В сонной беседе неприметно текло время и, неравномерно длясь, словно бы вязало узлы уходящих часов, целиком заглатывая невесть куда пустые промежутки дления. Неприметно, без перехода, орава наша вдруг обнаруживала себя уже на обратной дороге, на белой от снега тропе шпалеры, обведенной черной и сухой каймой кустарника. Уже много заполночь шли мы вдоль лохматой этой кромки мрака, в ночь ясную и безлунную, в млечный ненастоящий день, отирая медвежью шерсть кустов, похрустывающих под нашими шагами. Рассеянная белость света, брезжившая из снега, из бледного воздуха, из млечных пространств, была подобна серой бумаге гравюры, на которой глубокой чернью перепутываются черточки и штриховки густых зарослей. Ночь, теперь уже далеко заполночь, повторяла серию ноктюрнов, ночных гравюр учителя Арендта, продлевая его фантазии.

В черной парковой чащобе, в мохнатой шерсти зарослей, в ломком хворосте попадались ниши, гнезда глубочайшей пушистой тьмы, полные путаницы, тайных жестов, беспорядочного разговора знаками. В гнездах этих было укромно и тепло. В ворсистых наших пальто мы устраивались на мягком нехолодном снегу, грызя орехи, которыми в ту весноподобную зиму была полна лещинная чащоба.
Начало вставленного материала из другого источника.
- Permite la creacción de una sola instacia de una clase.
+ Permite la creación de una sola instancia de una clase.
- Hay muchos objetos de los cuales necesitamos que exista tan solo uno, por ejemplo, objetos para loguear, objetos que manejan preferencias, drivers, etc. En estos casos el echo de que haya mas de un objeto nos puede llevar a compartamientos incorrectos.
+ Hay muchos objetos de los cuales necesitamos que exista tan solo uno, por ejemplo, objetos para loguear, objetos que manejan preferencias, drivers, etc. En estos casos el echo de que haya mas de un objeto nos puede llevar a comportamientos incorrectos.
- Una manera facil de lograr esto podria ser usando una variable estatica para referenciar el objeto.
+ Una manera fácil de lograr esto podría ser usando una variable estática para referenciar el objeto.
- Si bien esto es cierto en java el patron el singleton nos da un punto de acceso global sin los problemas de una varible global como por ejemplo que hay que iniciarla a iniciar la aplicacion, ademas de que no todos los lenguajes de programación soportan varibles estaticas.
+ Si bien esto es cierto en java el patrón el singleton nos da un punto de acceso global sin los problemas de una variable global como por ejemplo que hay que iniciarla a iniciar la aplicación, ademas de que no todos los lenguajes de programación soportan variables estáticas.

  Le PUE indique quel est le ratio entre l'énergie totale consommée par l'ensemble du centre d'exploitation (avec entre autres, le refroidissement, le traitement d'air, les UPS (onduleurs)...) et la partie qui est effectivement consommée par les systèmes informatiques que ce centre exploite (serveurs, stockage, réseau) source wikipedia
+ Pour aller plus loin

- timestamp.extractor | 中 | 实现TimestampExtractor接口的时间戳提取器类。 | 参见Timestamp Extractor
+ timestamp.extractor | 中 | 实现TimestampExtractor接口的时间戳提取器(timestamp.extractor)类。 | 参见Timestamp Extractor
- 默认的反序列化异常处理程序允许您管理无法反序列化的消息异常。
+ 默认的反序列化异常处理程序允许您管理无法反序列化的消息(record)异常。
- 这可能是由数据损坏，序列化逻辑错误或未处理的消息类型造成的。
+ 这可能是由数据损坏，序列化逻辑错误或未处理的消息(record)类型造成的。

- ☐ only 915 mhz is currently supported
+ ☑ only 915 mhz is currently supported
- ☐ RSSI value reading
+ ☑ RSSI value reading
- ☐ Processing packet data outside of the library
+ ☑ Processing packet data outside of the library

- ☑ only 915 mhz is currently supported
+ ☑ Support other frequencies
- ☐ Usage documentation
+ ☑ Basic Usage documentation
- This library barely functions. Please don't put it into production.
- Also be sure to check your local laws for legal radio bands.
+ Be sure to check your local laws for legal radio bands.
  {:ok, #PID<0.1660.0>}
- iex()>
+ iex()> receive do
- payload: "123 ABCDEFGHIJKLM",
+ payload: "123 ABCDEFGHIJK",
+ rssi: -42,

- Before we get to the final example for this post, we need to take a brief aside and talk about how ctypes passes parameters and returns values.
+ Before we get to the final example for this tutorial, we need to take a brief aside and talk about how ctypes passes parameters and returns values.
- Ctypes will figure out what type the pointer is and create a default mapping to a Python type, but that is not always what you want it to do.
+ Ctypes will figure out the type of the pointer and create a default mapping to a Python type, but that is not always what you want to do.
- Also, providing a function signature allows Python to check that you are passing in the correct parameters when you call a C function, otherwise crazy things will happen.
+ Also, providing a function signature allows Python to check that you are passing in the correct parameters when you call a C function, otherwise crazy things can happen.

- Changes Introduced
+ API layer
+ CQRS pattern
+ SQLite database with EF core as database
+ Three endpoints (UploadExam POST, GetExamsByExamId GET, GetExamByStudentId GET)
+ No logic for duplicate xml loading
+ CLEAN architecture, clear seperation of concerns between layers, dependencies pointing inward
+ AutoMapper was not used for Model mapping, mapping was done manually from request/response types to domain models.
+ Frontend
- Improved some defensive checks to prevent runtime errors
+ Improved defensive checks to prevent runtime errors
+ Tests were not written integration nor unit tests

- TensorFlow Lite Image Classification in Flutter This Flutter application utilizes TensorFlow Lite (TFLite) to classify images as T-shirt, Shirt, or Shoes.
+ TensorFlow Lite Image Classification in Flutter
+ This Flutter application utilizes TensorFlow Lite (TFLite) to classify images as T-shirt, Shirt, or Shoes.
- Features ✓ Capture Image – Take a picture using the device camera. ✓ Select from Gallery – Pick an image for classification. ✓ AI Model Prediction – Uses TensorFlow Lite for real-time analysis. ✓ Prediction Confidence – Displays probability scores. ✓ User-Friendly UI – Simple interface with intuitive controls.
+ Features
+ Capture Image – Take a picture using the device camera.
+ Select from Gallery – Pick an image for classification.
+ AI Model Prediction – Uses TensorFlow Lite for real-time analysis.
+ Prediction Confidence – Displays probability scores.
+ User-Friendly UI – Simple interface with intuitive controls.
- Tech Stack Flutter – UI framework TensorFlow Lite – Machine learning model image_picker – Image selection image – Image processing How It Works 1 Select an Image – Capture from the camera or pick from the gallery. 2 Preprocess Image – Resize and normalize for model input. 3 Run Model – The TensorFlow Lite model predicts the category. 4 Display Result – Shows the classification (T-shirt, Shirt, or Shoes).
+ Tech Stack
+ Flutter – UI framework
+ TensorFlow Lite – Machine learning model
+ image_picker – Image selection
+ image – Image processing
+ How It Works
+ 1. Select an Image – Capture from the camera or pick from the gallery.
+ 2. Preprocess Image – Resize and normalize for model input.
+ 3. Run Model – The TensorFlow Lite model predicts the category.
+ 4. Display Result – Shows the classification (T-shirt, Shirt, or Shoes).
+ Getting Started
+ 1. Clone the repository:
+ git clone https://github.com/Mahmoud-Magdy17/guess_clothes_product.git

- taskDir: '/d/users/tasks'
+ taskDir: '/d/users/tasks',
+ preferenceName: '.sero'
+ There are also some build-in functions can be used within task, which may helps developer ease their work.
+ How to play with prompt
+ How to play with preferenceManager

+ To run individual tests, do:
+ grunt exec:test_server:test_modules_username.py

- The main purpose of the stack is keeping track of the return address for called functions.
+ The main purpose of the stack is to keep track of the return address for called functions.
В зарослях беззвучно пробегали ласки, ихневмоны и куницы, продолговатые и на низких лапках меховые принюхивающиеся зверьки, смердящие овчиной. Мы подозревали, что меж них есть экземпляры из школьного кабинета, каковые, хотя выпотрошенные и плешивые, чуяли в ту белую ночь выпотрошенным нутром своим голос давнего инстинкта, зов течки, и устремлялись в леса для недолгой обманной жизни.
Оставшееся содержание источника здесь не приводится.